*** Begin section ***

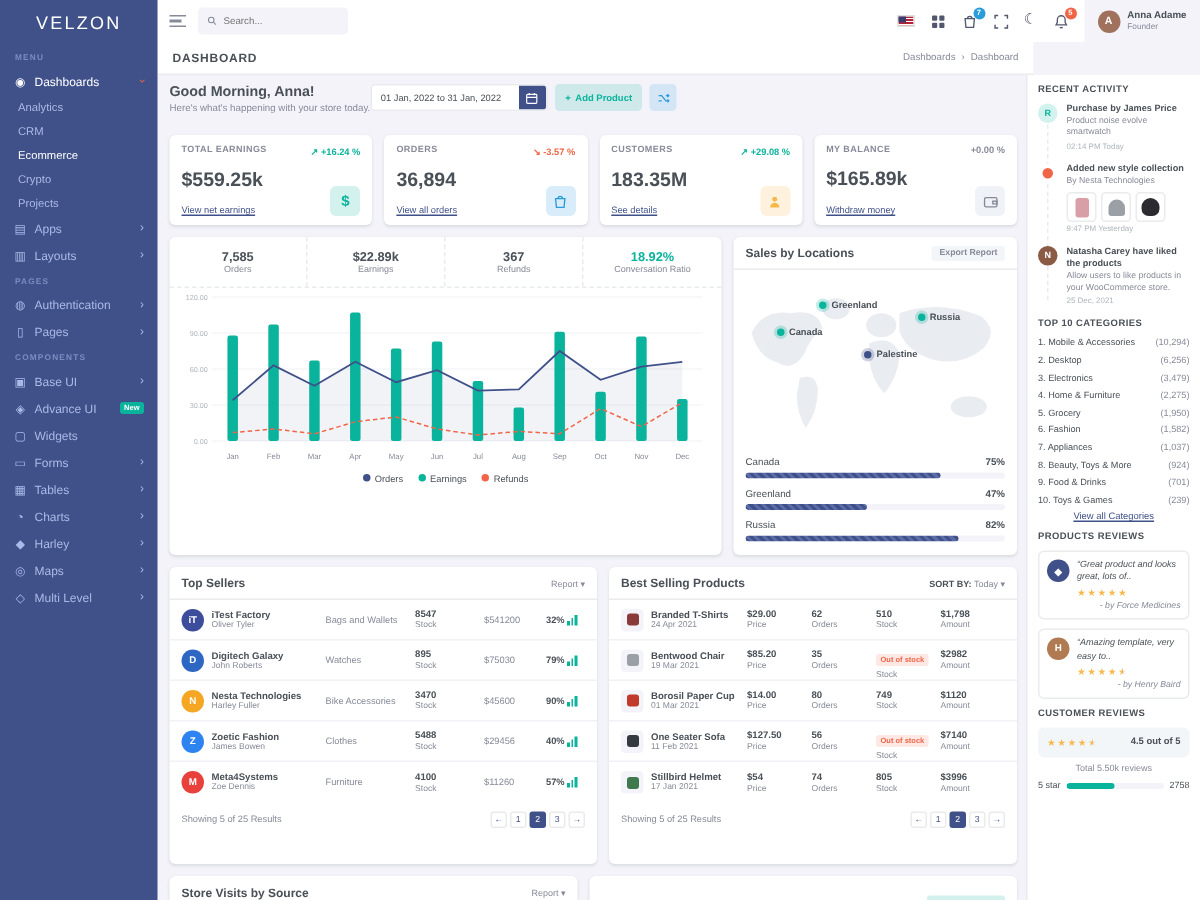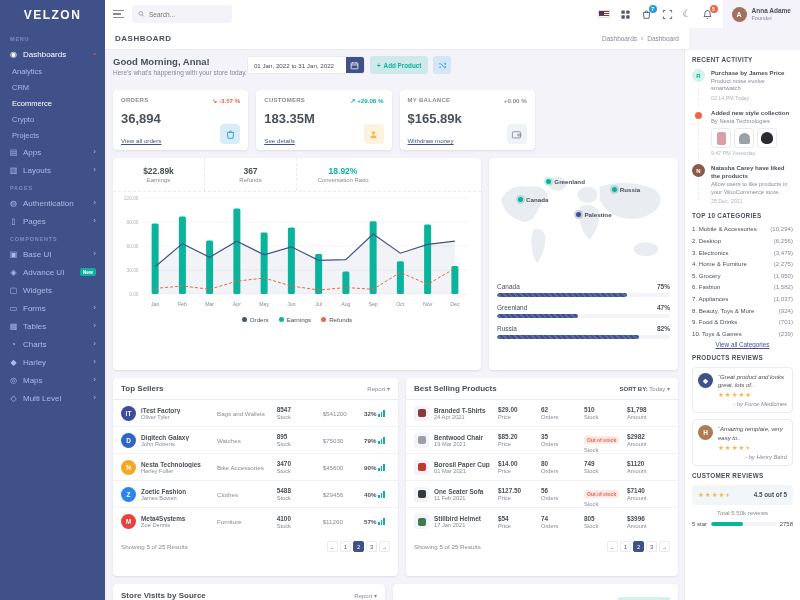--- a/index.html
+++ b/index.html
@@ -7,7 +7,7 @@
 body{font-family:"Liberation Sans",sans-serif;background:#f3f3f9;color:#495057;position:relative}
 
 .sb{position:absolute;left:0;top:0;width:105px;height:600px;background:#405189;z-index:5}
-.sb-logo{height:30px;display:flex;align-items:center;justify-content:center;color:#fff;font-weight:bold;font-size:12px;letter-spacing:1.5px;cursor:pointer}
+.sb-logo{height:30px;display:flex;align-items:center;justify-content:center;color:#fff;font-weight:normal;font-size:12px;letter-spacing:1.5px;cursor:pointer}
 .sb-label{padding:6px 10px 3px;font-size:5.5px;letter-spacing:.8px;color:#7c8cc0;font-weight:bold}
 .sb-it{display:flex;align-items:center;gap:5px;padding:0 9px;height:18px;font-size:8px;color:#abb9e8;cursor:pointer;white-space:nowrap}
 .sb-it .ic{font-size:8px;width:9px;text-align:center;flex:0 0 9px}

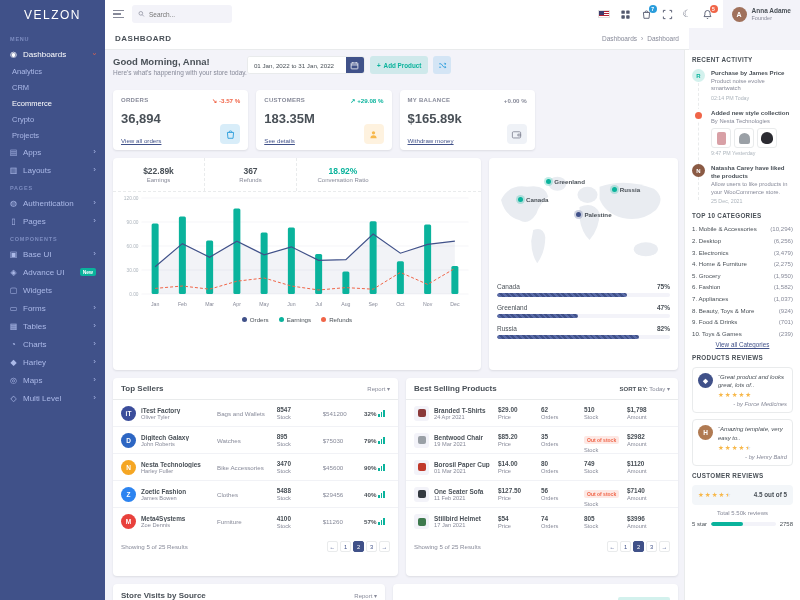--- a/index.html
+++ b/index.html
@@ -353,6 +353,17 @@
   </div>
 
   <div class="stats">
+    <div class="stat">
+      <div class="stat-top">
+        <span class="stat-l">TOTAL EARNINGS</span>
+        <span class="stat-d up"><span>↗</span> <span>+16.24 %</span></span>
+      </div>
+      <div class="stat-v">$559.25k</div>
+      <div class="stat-bot">
+        <a class="stat-link">View net earnings</a>
+        <span class="stat-ic ic-succ" style="font-size:10px">$</span>
+      </div>
+    </div>
     <div class="stat">
       <div class="stat-top">
         <span class="stat-l">ORDERS</span>

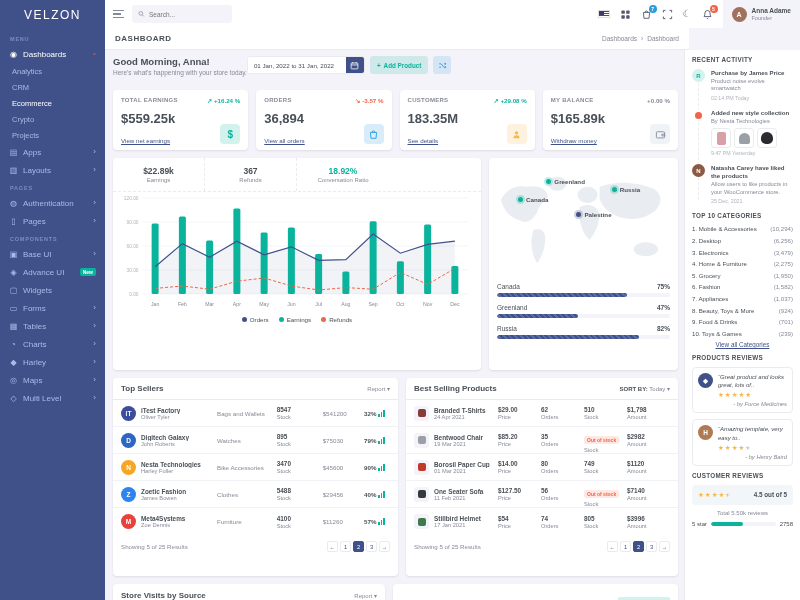--- a/index.html
+++ b/index.html
@@ -417,6 +417,10 @@
   <div class="row2">
     <div class="panel revenue">
       <div class="rev-stats">
+        <div class="rev-stat">
+            <span class="rev-v">7,585</span>
+            <span class="rev-l">Orders</span>
+          </div>
         <div class="rev-stat">
             <span class="rev-v">$22.89k</span>
             <span class="rev-l">Earnings</span>

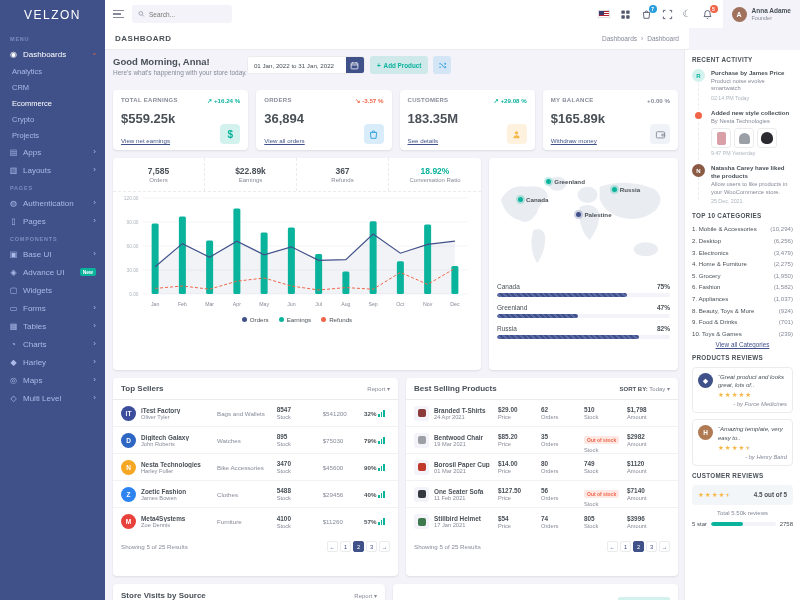--- a/index.html
+++ b/index.html
@@ -481,6 +481,10 @@
     </div>
 
     <div class="panel locations">
+      <div class="p-head">
+        <span class="p-title">Sales by Locations</span>
+        <button class="btn-soft">Export Report</button>
+      </div>
       <div class="map">
         <svg viewBox="0 0 176 100" preserveAspectRatio="xMidYMid meet">
           <g fill="#e9ecf1">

*** End section ***

• Your task
Copy every record exactly as written, leaving out the pictures.

• Task solution
--- a/index.html
+++ b/index.html
@@ -7,7 +7,7 @@
 body{font-family:"Liberation Sans",sans-serif;background:#f3f3f9;color:#495057;position:relative}
 
 .sb{position:absolute;left:0;top:0;width:105px;height:600px;background:#405189;z-index:5}
-.sb-logo{height:30px;display:flex;align-items:center;justify-content:center;color:#fff;font-weight:bold;font-size:12px;letter-spacing:1.5px;cursor:pointer}
+.sb-logo{height:30px;display:flex;align-items:center;justify-content:center;color:#fff;font-weight:normal;font-size:12px;letter-spacing:1.5px;cursor:pointer}
 .sb-label{padding:6px 10px 3px;font-size:5.5px;letter-spacing:.8px;color:#7c8cc0;font-weight:bold}
 .sb-it{display:flex;align-items:center;gap:5px;padding:0 9px;height:18px;font-size:8px;color:#abb9e8;cursor:pointer;white-space:nowrap}
 .sb-it .ic{font-size:8px;width:9px;text-align:center;flex:0 0 9px}

--- a/index.html
+++ b/index.html
@@ -353,6 +353,17 @@
   </div>
 
   <div class="stats">
+    <div class="stat">
+      <div class="stat-top">
+        <span class="stat-l">TOTAL EARNINGS</span>
+        <span class="stat-d up"><span>↗</span> <span>+16.24 %</span></span>
+      </div>
+      <div class="stat-v">$559.25k</div>
+      <div class="stat-bot">
+        <a class="stat-link">View net earnings</a>
+        <span class="stat-ic ic-succ" style="font-size:10px">$</span>
+      </div>
+    </div>
     <div class="stat">
       <div class="stat-top">
         <span class="stat-l">ORDERS</span>

--- a/index.html
+++ b/index.html
@@ -417,6 +417,10 @@
   <div class="row2">
     <div class="panel revenue">
       <div class="rev-stats">
+        <div class="rev-stat">
+            <span class="rev-v">7,585</span>
+            <span class="rev-l">Orders</span>
+          </div>
         <div class="rev-stat">
             <span class="rev-v">$22.89k</span>
             <span class="rev-l">Earnings</span>

--- a/index.html
+++ b/index.html
@@ -481,6 +481,10 @@
     </div>
 
     <div class="panel locations">
+      <div class="p-head">
+        <span class="p-title">Sales by Locations</span>
+        <button class="btn-soft">Export Report</button>
+      </div>
       <div class="map">
         <svg viewBox="0 0 176 100" preserveAspectRatio="xMidYMid meet">
           <g fill="#e9ecf1">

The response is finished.